Code explanation (optional for now):

  • The filter() function is used to extract a subset of rows from a data frame based on logical conditions. It returns all rows where the condition is TRUE.

  • The summarize() function is used to create summary statistics for different variables. You provide named arguments where the name will be the name of a new column, and the value will be the summary statistic to compute.

7.3.4 Efficient Data Reading

The tidyverse allows for efficient reading of tabular data, such as csv files. For instance, instead of using the R built-in function read.csv(), you can employ a similar function, read_csv(), from tidyverse to quickly import a csv file as a data frame. This function provides more flexibility and is optimized for faster performance.

7.4 Summary

In this chapter, we delved into the world of R packages, understanding their significance and advantages over built-in R functions. We highlighted the functionalities of tidyverse, showcasing practical examples.

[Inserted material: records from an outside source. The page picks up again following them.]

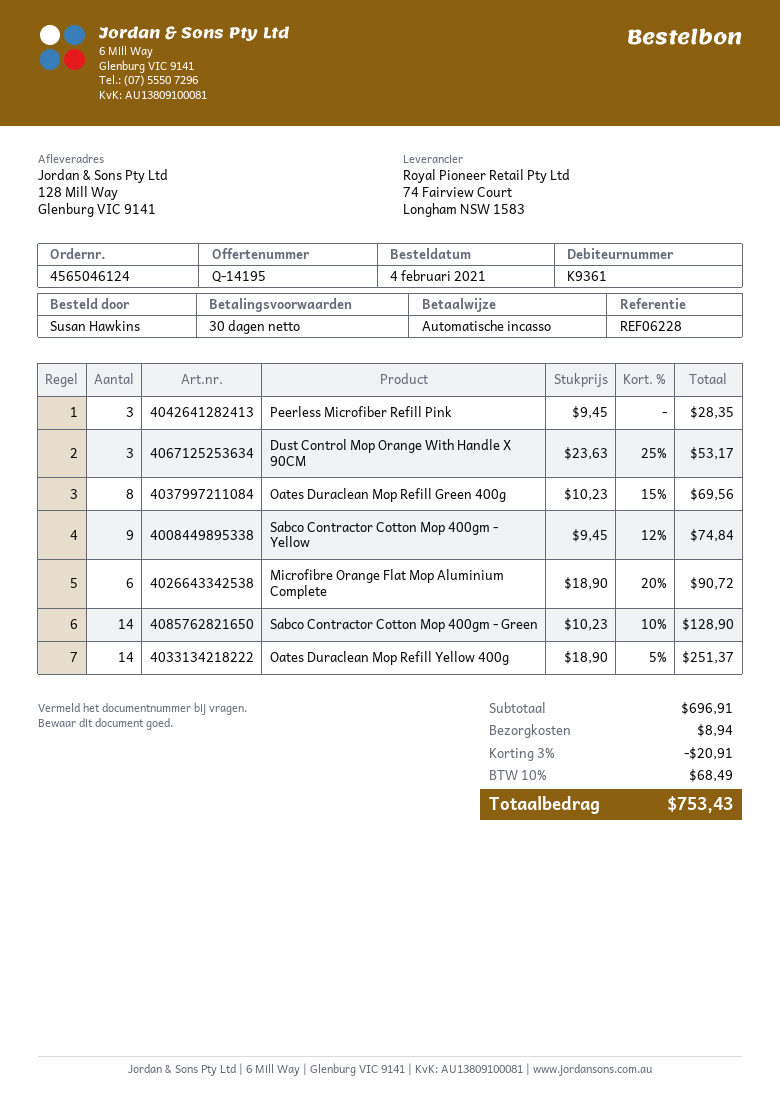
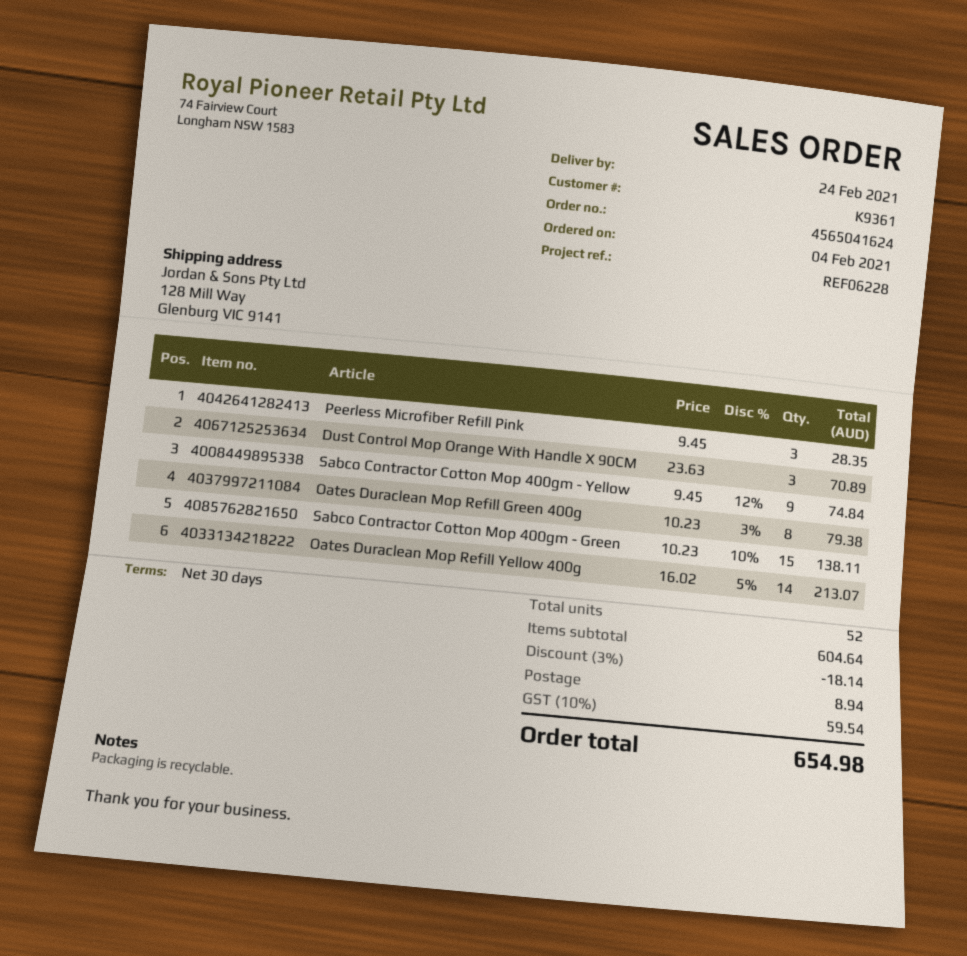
order number: 4565046124 -> 4565041624
Dust Control Mop Orange With Handle X 90CM: 3 x 23.63 - 25% = 53.17 -> 3 x 23.63 = 70.89
Oates Duraclean Mop Refill Green 400g: 8 x 10.23 - 15% = 69.56 -> 8 x 10.23 - 3% = 79.38
Microfibre Orange Flat Mop Aluminium Complete: 6 x 18.90 - 20% = 90.72 -> none
Sabco Contractor Cotton Mop 400gm - Green: 14 x 10.23 - 10% = 128.90 -> 15 x 10.23 - 10% = 138.11
Oates Duraclean Mop Refill Yellow 400g: 14 x 18.90 - 5% = 251.37 -> 14 x 16.02 - 5% = 213.07
subtotal: 696.91 -> 604.64
discount: 3% = 20.91 -> 3% = 18.14
tax: 10% = 68.49 -> 10% = 59.54
total: 753.43 -> 654.98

Armed with this foundational knowledge of R packages, we’re now poised to harness their capabilities in our R programming journey.

7.5 Exercise

There is a set of exercises available for this chapter!

Not sure how to access and work on the exercise Rmd files?

  • Refer to Running Tests for Your Exercises for step-by-step instructions on accessing the exercises and working within the UofT JupyterHub’s RStudio environment.

  • Alternatively, if you’d like to simply access the individual files, you can download them directly from this repository.

Always remember to save your progress regularly and consult the textbook’s guidelines for submitting your completed exercises.